YOUR GOAL: Return the count of lines in the records that include the string "relative", and nothing besides it.

══════════════════════════════

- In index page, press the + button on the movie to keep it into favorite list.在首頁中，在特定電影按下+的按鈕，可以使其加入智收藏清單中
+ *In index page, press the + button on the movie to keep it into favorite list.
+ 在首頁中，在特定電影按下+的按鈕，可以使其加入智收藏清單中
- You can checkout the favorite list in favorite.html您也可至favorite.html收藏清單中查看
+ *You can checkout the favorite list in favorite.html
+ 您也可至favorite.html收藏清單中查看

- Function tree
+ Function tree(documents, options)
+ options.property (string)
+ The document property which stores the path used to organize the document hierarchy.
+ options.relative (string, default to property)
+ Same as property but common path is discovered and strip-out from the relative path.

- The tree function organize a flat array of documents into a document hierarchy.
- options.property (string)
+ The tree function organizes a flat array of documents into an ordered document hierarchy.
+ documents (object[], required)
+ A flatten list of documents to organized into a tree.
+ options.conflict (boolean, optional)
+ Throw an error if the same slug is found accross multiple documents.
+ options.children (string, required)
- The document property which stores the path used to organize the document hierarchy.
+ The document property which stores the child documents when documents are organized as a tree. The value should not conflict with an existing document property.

══════════════════════════════

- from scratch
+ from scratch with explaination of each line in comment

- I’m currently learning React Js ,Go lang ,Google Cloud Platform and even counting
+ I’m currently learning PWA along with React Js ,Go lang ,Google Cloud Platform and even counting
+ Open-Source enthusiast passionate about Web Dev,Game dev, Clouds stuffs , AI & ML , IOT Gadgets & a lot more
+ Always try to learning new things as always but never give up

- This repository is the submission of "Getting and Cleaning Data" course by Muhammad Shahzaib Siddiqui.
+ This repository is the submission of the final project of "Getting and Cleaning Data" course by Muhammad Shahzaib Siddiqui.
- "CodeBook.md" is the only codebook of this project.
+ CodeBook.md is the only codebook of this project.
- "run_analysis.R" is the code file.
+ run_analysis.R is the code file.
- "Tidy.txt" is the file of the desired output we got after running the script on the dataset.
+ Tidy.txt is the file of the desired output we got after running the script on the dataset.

══════════════════════════════

SOLUTION: 2